Риа тем временем смотрела на луну, вроде бы что-то рассчитывала. Ее рука нащупала косу Сюзан, начала ее поглаживать. Сюзан пока терпела, но знала, что ее хватит ненадолго. Риа убрала руку.
– Да, не просто после Первой Жатвы, а после fin de aco — Ярмарочной ночи. Скажем так, он может взять тебя после праздничного костра. Ты поняла?
– Fin de асо, поняла. – Теперь уже Сюзан не скрывала радости.
– Когда огонь в «Зеленом сердце» догорит и последние угли покроются золой. Только тогда, и не раньше. Ты должна ему это сказать.
– Скажу.
Рука вернулась, вновь начала поглаживать волосы. Сюзан терпела. После столь хороших новостей она уже не так злилась на старуху.

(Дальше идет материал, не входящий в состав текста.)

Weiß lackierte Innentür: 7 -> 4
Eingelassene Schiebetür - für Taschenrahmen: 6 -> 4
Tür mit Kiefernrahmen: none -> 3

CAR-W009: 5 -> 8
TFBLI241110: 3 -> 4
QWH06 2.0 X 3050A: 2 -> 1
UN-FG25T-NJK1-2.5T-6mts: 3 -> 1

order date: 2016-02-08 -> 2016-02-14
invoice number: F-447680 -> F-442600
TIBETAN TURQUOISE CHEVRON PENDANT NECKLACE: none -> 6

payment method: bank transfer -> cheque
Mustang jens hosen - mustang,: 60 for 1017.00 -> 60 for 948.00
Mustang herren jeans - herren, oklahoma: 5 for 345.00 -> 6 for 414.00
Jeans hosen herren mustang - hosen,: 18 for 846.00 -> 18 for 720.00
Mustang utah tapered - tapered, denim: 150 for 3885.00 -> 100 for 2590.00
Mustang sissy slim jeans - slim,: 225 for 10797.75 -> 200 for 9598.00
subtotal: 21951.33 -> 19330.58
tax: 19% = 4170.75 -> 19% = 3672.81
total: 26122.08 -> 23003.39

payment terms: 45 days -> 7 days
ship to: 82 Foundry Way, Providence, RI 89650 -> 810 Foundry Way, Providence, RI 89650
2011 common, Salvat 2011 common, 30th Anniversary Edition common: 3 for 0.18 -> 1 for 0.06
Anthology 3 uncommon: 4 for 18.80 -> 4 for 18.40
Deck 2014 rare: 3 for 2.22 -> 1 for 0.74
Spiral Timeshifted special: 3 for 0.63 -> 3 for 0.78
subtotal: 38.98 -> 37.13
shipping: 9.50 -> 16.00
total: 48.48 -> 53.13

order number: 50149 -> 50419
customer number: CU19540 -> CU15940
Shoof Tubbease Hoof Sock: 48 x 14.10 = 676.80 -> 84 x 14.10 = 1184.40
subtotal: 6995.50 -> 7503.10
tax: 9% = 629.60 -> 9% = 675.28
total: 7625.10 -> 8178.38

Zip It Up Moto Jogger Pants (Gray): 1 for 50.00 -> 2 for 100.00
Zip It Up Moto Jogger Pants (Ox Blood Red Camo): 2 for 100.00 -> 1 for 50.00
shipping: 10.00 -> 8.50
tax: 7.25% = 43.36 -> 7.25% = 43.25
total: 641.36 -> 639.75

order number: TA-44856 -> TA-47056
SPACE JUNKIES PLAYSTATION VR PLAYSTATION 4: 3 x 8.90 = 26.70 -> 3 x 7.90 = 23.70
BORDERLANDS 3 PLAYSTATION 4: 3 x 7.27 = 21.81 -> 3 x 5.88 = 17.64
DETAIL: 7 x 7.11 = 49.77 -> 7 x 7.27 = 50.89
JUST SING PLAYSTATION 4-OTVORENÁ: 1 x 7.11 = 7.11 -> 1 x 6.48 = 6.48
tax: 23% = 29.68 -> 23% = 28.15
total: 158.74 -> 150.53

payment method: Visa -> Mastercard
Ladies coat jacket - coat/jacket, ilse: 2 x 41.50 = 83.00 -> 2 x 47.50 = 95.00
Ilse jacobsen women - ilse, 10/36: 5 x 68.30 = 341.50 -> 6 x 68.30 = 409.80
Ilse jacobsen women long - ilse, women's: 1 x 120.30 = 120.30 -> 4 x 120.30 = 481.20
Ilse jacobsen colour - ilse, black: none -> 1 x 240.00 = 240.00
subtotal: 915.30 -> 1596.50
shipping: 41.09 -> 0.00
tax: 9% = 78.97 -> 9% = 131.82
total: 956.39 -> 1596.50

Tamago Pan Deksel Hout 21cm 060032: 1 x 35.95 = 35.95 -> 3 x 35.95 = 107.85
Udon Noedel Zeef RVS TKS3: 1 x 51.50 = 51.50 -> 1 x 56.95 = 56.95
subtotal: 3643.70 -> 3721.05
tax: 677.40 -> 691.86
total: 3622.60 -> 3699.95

– Время до Жатвы используй с толком. То ли думай только о том, как родить мэру мальчика, то ли гуляй по Спуску и собирай последние цветы своей девственности. Ты поняла?
– Да. – Она склонилась в реверансе. – Спасибо-сэй.
Риа отмахнулась, словно терпеть не могла лесть.
– Никому не говори о том, что произошло между нами. Это никого, кроме нас, не касается.
– Не скажу. Наши дела закончены?
– Ну… пожалуй… осталась разве что самая малость… – Риа улыбнулась, показывая, что это действительно малость, потом резким движением подняла левую руку на уровень глаз Сюзан. С тремя сложенными вместе и одним отставленным пальцем. В зазоре поблескивал серебряный медальон, взявшийся неизвестно откуда. Взгляд девушки тут же остановился на нем. А потом Риа произнесла одно слово.
И глаза Сюзан закрылись.
5
Риа смотрела на девушку, застывшую на ее крыльце под Целующейся Луной. Медальон она убрала в рукав (ее старые распухшие пальцы при необходимости могли двигаться очень даже быстро). Деловое выражение лица сменилось неприкрытой яростью. Так это ты грозила дать мне пинка, паскуда, чтобы я упала в очаг? Ты хотела нажаловаться на меня Торину? Но не угрозы или наглость Сюзан так взбесили ведьму. Особенно достало ее то отвращение, что выказывала девушка при ее прикосновениях.